PROBLEM REQUIREMENTS:
Copy each line from the data that has the word "Edible" in it.

*** Opening SOURCE MATERIAL ***

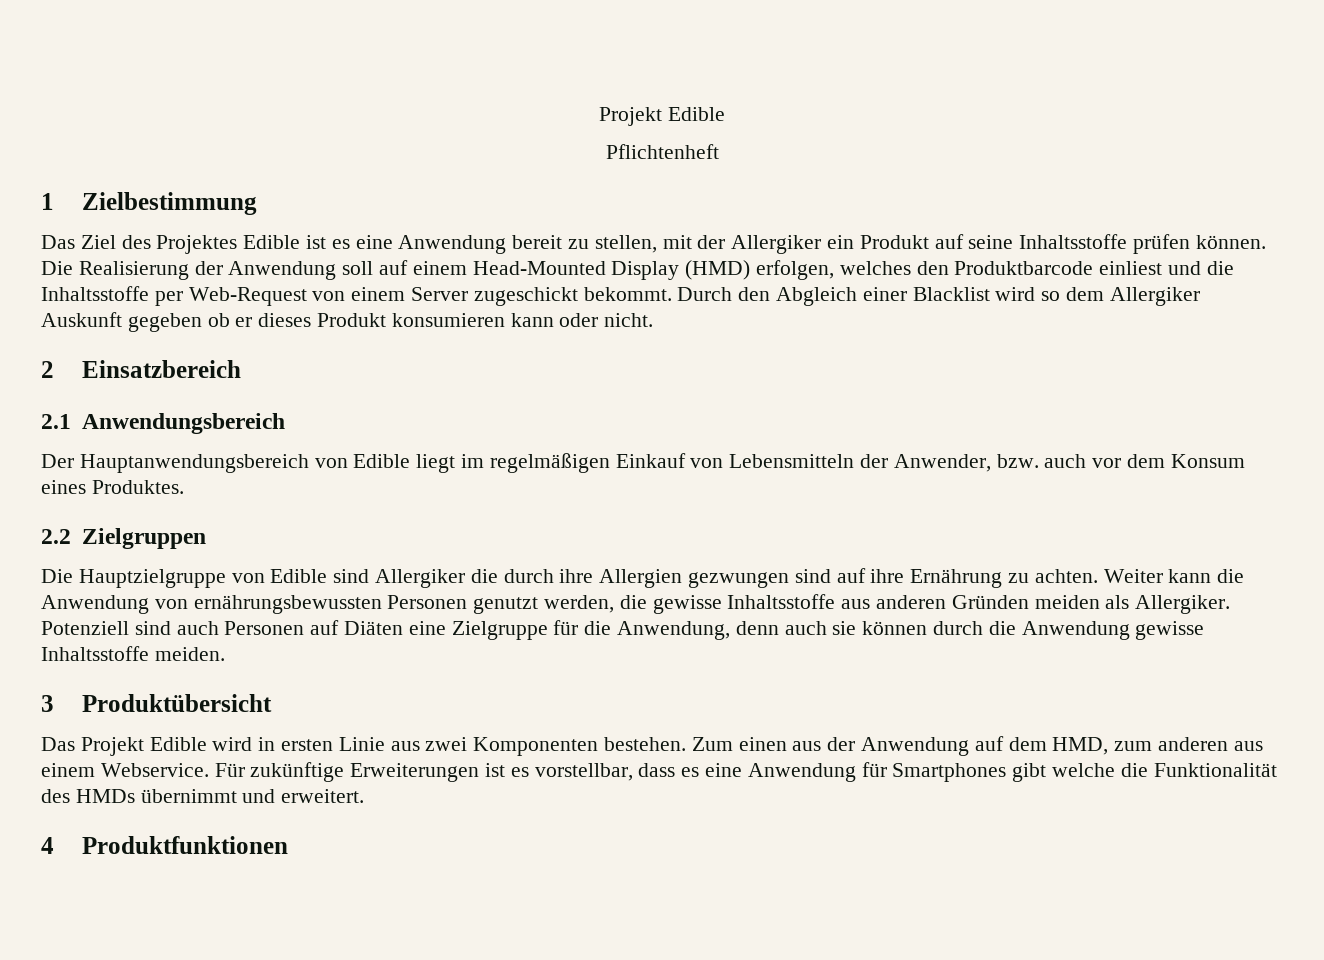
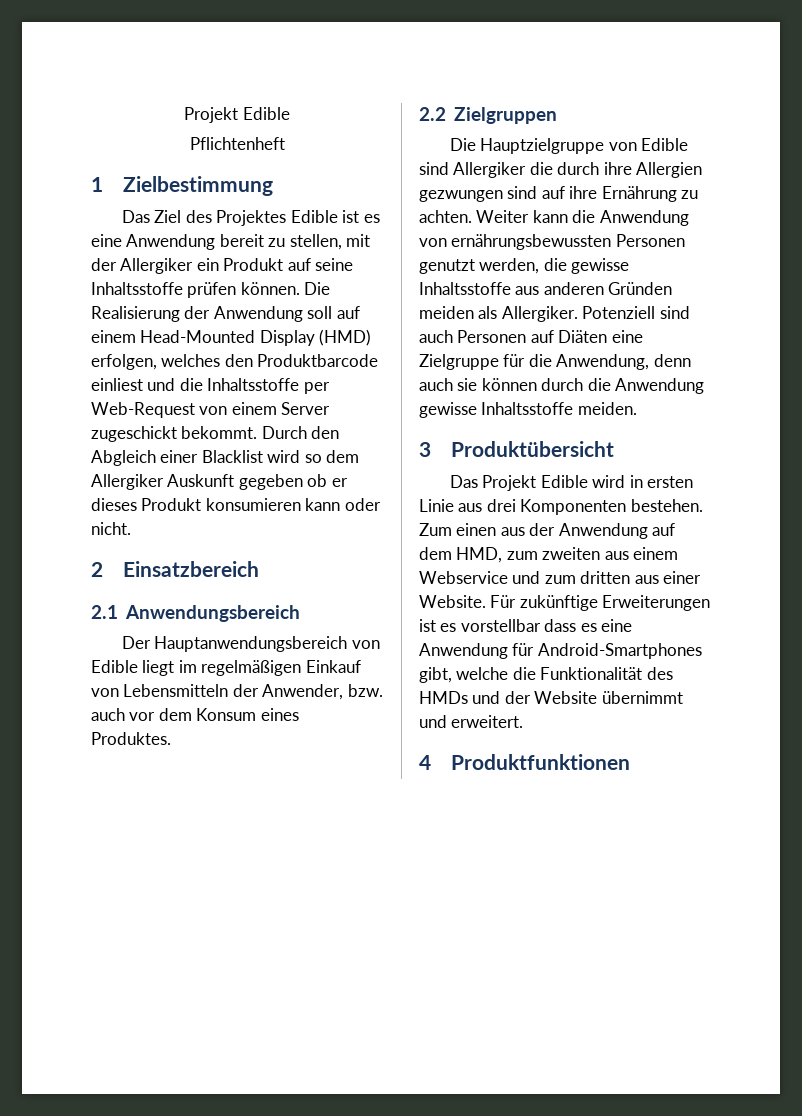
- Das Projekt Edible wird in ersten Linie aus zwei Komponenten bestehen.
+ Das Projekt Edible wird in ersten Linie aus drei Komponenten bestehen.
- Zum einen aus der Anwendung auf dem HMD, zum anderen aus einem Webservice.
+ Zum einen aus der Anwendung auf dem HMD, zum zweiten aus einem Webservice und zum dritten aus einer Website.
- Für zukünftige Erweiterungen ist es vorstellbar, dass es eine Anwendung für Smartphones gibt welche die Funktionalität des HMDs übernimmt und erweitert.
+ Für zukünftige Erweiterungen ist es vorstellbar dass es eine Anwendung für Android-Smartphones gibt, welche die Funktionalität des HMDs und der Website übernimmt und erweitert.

*** Closing SOURCE MATERIAL ***

THE ANSWER:
- Das Projekt Edible wird in ersten Linie aus zwei Komponenten bestehen.
+ Das Projekt Edible wird in ersten Linie aus drei Komponenten bestehen.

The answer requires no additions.